The Upper or Christoffel Gate was the western main gate of the city of Berne. Originally just a 15 meters high squat masonry block, its height was raised to 55 metres in 1467-70 and it was fitted with a spire. The ditch wall in front of the tower formed the outer ward. A stone arched bridge led across the town ditch which was approximately 20 metres wide. There was a second arched bridge immediately beside it; this was an aqueduct, which carried the town stream into the town.

The side of the tower that faced the town had a recess ending in a pointed arch. From 1496 onwards, the recess contained a lime wood statue that was 10 metres high. It depicted Saint Christopher with the Christ Child on his shoulder and a tree trunk in his hand. In the Middle Ages the Saint Christopher was revered as the patron saint of travellers and seeing him on leaving the town bode well for one's journey.
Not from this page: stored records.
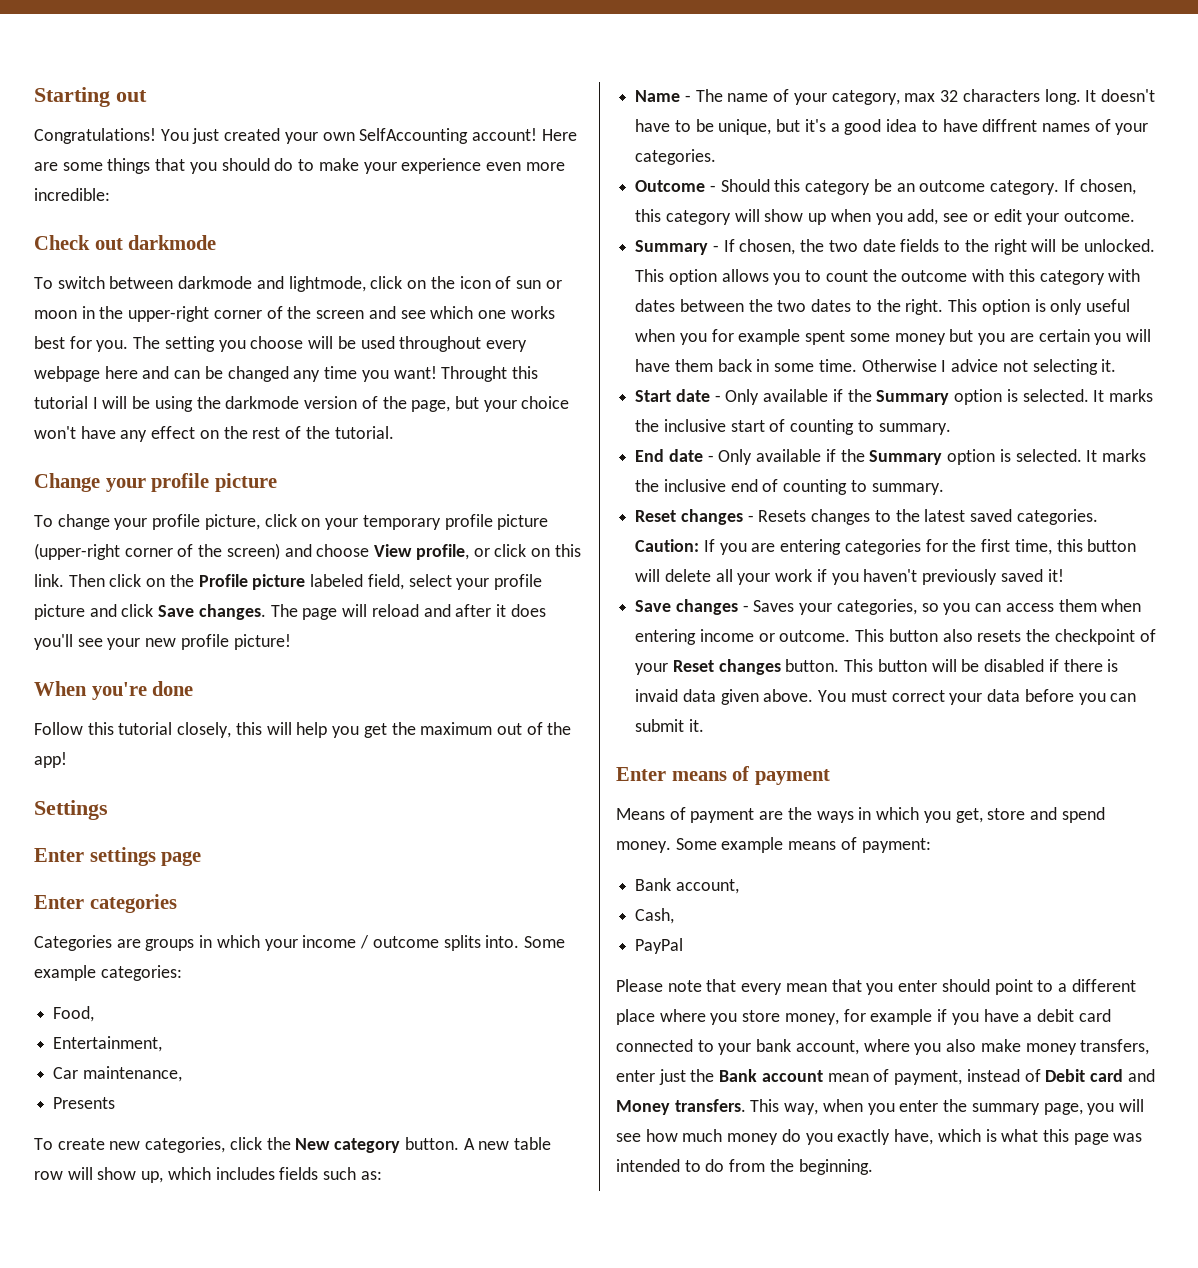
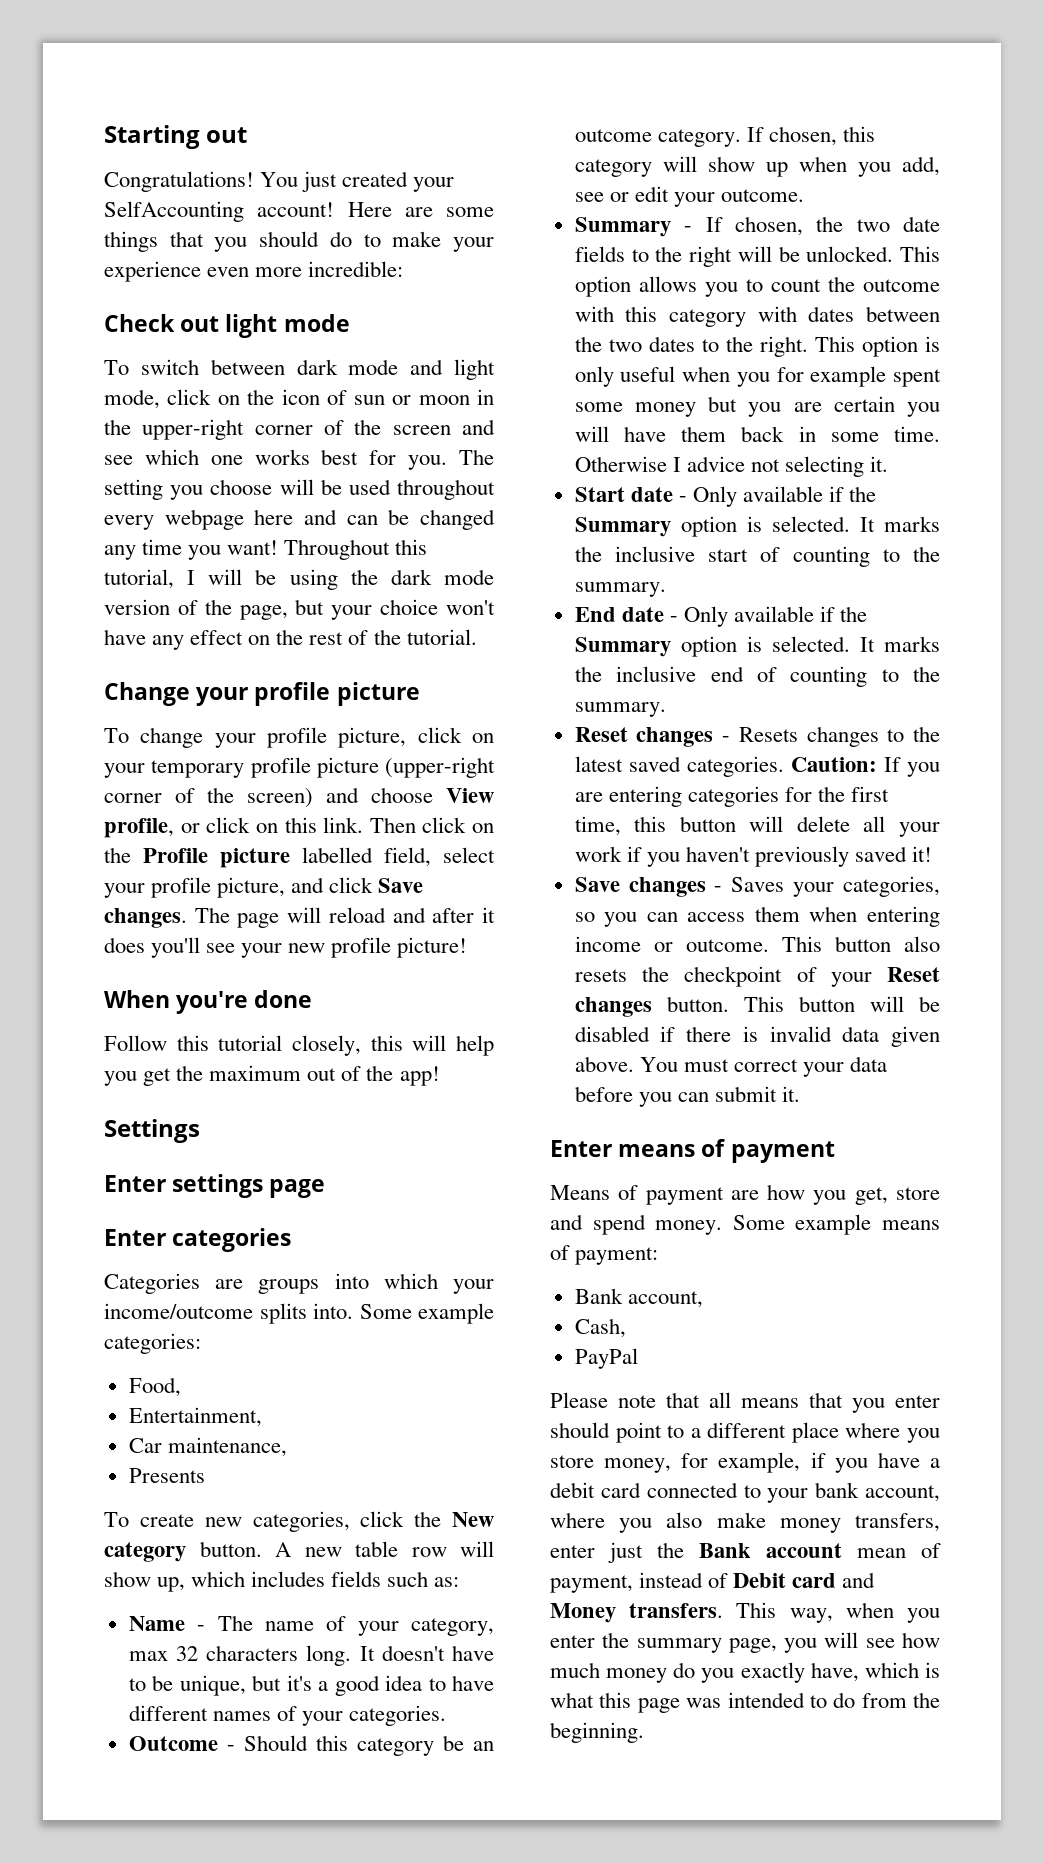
[322,132,355,141] own -> (455, 184) none
[128,235,217,250] darkmode -> [225,314,350,338] light mode
[178,276,366,292] darkmode and lightmode, -> [296,359,495,380] [104,389,160,409] dark mode and light mode,
[441,366,538,382] [34,396,88,409] Throught this tutorial -> [284,539,428,560] [104,569,174,589] Throughout this tutorial,
[225,396,300,409] darkmode -> [390,569,494,585] dark mode
[310,574,364,587] labeled -> [302,847,373,863] labelled
[34,604,85,620] picture -> [217,877,286,898] picture,
[199,935,213,948] in -> [334,1273,369,1289] into
[302,935,439,949] income / outcome -> [104,1303,253,1319] income/outcome
[982,119,1038,132] diffrent -> [128,1705,208,1721] different
(874, 426) none -> [913,546,940,562] the
(867, 486) none -> [913,666,940,682] the
[635,689,679,702] invaid -> [769,1026,832,1042] invalid
[787,807,920,823] the ways in which -> [767,1184,806,1200] how
[741,983,827,995] every mean -> [709,1392,799,1408] all means
[870,1009,933,1025] example -> [718,1452,801,1473] example,

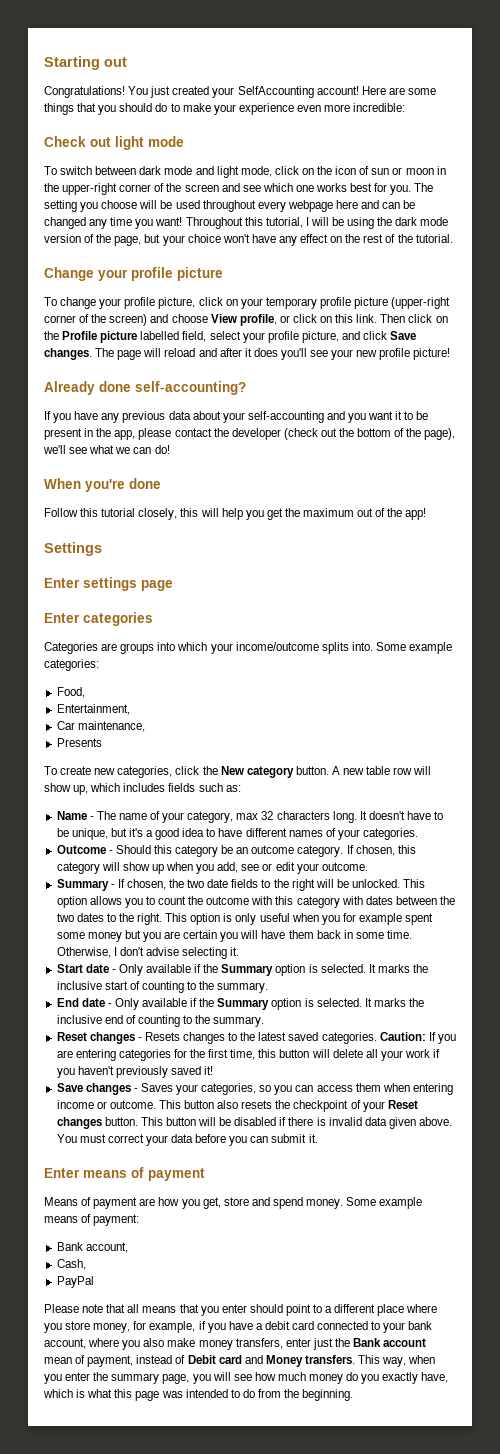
(468, 947) none -> [44,381,246,395] [44,411,429,423] [44,428,456,440] [43,445,170,454] // Already done self-accounting? // If you have any previous data about your self-accounting and you want it to be present in the app, please contact the developer (check out the bottom of the page), we'll see what we can do!
[574,456,780,472] Otherwise I advice not -> [56,947,179,958] Otherwise, I don't advise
From 1344 onwards, the third expansion of the town, the Outer or 'Holy Ghost New Town', tied in with an earlier settlement outside the town. Its core was the Holy Ghost Hospital, which had been founded around 1220 on the road leading west from Berne. The western boundary of the expansion was marked by yet another natural trench in the terrain. An impressive multi-part fortification complex was created in this location. It consisted of a town wall with a ditch in front of it whose banks were fortified by walls.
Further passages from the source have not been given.